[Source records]
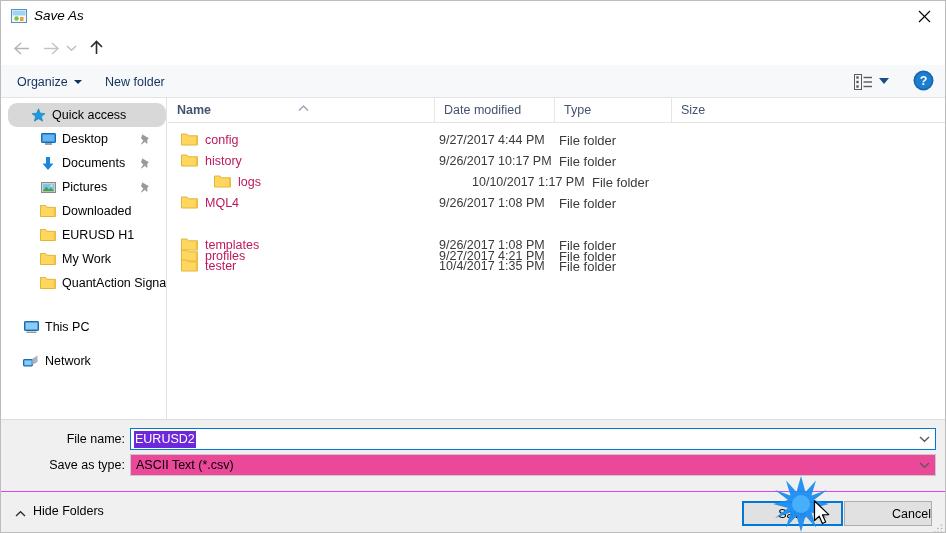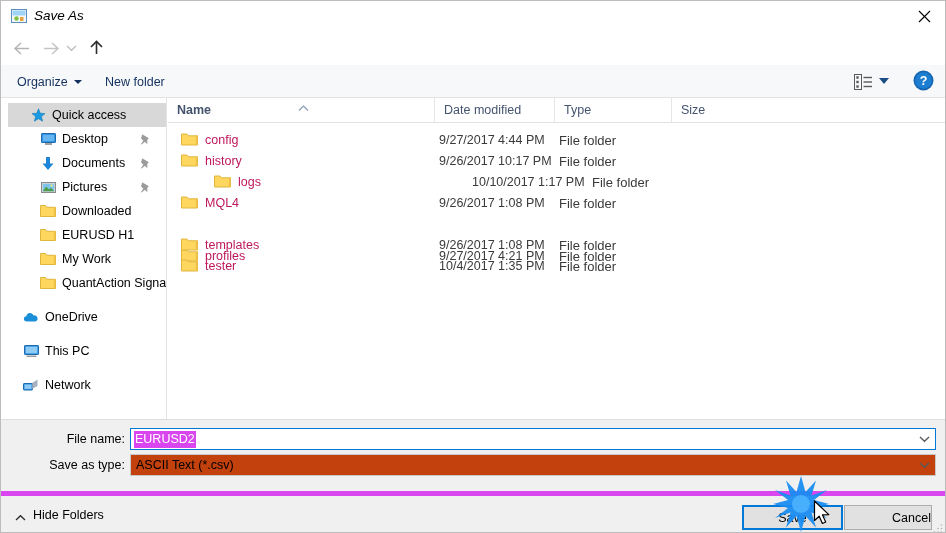--- a/index.html
+++ b/index.html
@@ -225,6 +225,7 @@
     align-items: center;
     cursor: default;
     white-space: nowrap;
+    border-radius: 9px;
   }
   .nav-item.selected {
     background: #d8d8d8;

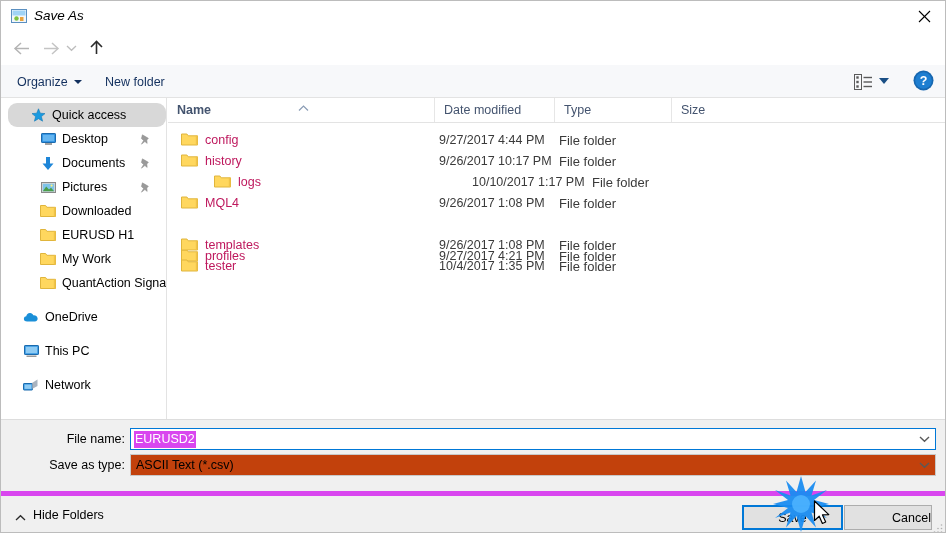--- a/index.html
+++ b/index.html
@@ -694,15 +694,6 @@
 
       <div class="grp-gap"></div>
 
-      <div class="nav-item lvl0">
-        <span class="nav-ico">
-          <svg width="16" height="12" viewBox="0 0 16 12">
-            <path d="M4.2 10.5 C1.9 10.5 0.6 9 0.9 7.4 C1.1 6.1 2.2 5.3 3.3 5.3 C3.5 3.3 5.2 1.9 7.2 2.1
-                     C8.6 2.2 9.7 3.1 10.2 4.3 C12.3 3.9 14.3 5.3 14.6 7.2 C14.9 9 13.6 10.5 11.8 10.5 Z" fill="#1a8fd8"></path>
-          </svg>
-        </span>
-        <span class="nav-label">OneDrive</span>
-      </div>
 
       <div class="grp-gap"></div>
 

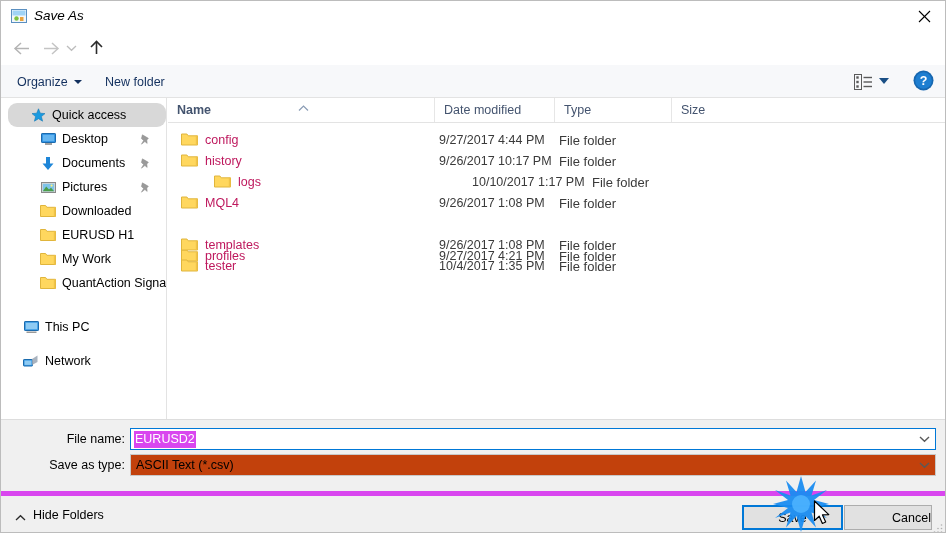--- a/index.html
+++ b/index.html
@@ -358,7 +358,7 @@
     margin-left: 3px;
     font-size: 12.5px;
     color: #ffffff;
-    background: #d946ef;
+    background: #6d28d9;
     padding: 1px 1px 1px 1px;
     line-height: 15px;
     white-space: nowrap;

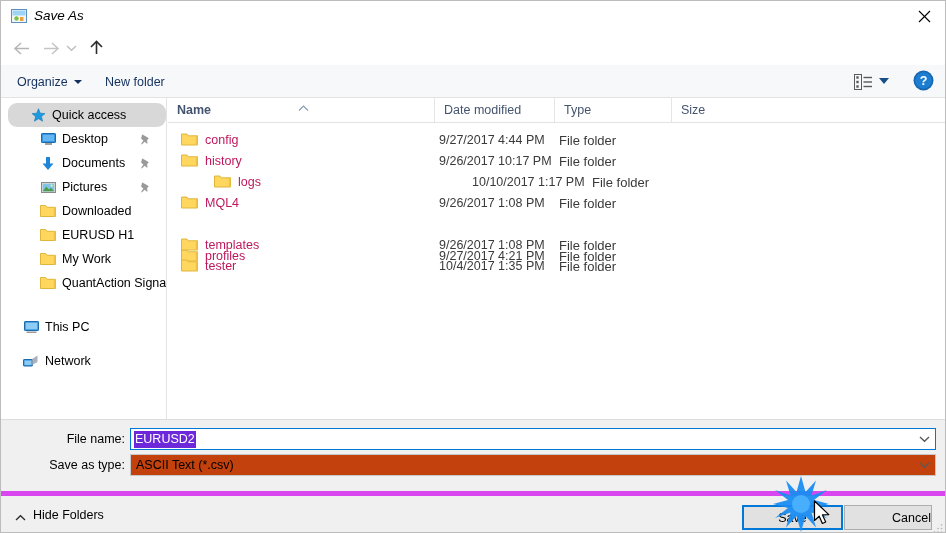--- a/index.html
+++ b/index.html
@@ -374,7 +374,7 @@
     position: absolute;
     left: 129px; top: 34px;
     width: 806px; height: 22px;
-    background: #c2410c;
+    background: #ec4899;
     border: 1px solid #c8c8c8;
     box-sizing: border-box;
     display: flex;

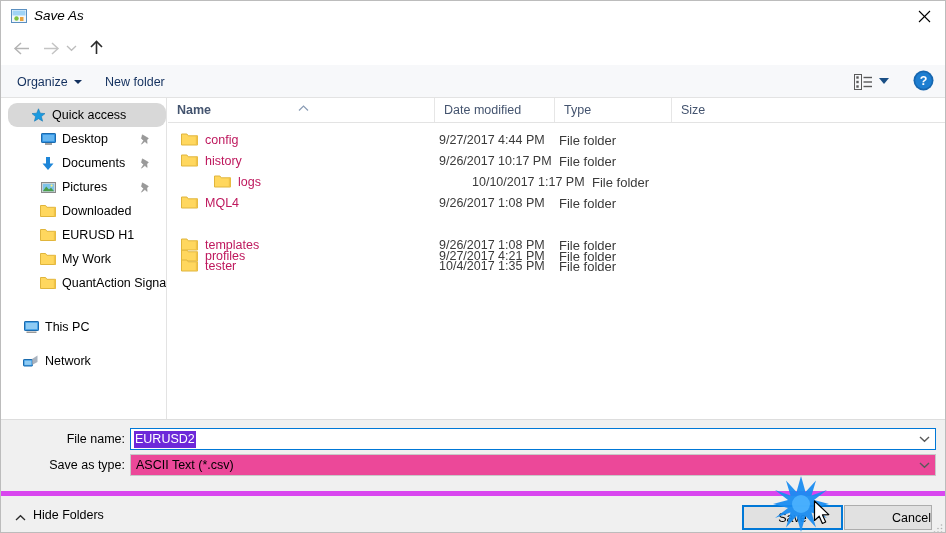--- a/index.html
+++ b/index.html
@@ -393,7 +393,7 @@
     left: 0; top: 490px;
     width: 946px; height: 43px;
     background: #f0f0f0;
-    border-top: 5px solid #d946ef;
+    border-top: 1px solid #d946ef;
     box-sizing: border-box;
   }
   .hidefolders {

What the task requires —
Please set down every record above exactly as it appears, leaving out the pictures.

Response box —
--- a/index.html
+++ b/index.html
@@ -225,6 +225,7 @@
     align-items: center;
     cursor: default;
     white-space: nowrap;
+    border-radius: 9px;
   }
   .nav-item.selected {
     background: #d8d8d8;

--- a/index.html
+++ b/index.html
@@ -694,15 +694,6 @@
 
       <div class="grp-gap"></div>
 
-      <div class="nav-item lvl0">
-        <span class="nav-ico">
-          <svg width="16" height="12" viewBox="0 0 16 12">
-            <path d="M4.2 10.5 C1.9 10.5 0.6 9 0.9 7.4 C1.1 6.1 2.2 5.3 3.3 5.3 C3.5 3.3 5.2 1.9 7.2 2.1
-                     C8.6 2.2 9.7 3.1 10.2 4.3 C12.3 3.9 14.3 5.3 14.6 7.2 C14.9 9 13.6 10.5 11.8 10.5 Z" fill="#1a8fd8"></path>
-          </svg>
-        </span>
-        <span class="nav-label">OneDrive</span>
-      </div>
 
       <div class="grp-gap"></div>
 

--- a/index.html
+++ b/index.html
@@ -358,7 +358,7 @@
     margin-left: 3px;
     font-size: 12.5px;
     color: #ffffff;
-    background: #d946ef;
+    background: #6d28d9;
     padding: 1px 1px 1px 1px;
     line-height: 15px;
     white-space: nowrap;

--- a/index.html
+++ b/index.html
@@ -374,7 +374,7 @@
     position: absolute;
     left: 129px; top: 34px;
     width: 806px; height: 22px;
-    background: #c2410c;
+    background: #ec4899;
     border: 1px solid #c8c8c8;
     box-sizing: border-box;
     display: flex;

--- a/index.html
+++ b/index.html
@@ -393,7 +393,7 @@
     left: 0; top: 490px;
     width: 946px; height: 43px;
     background: #f0f0f0;
-    border-top: 5px solid #d946ef;
+    border-top: 1px solid #d946ef;
     box-sizing: border-box;
   }
   .hidefolders {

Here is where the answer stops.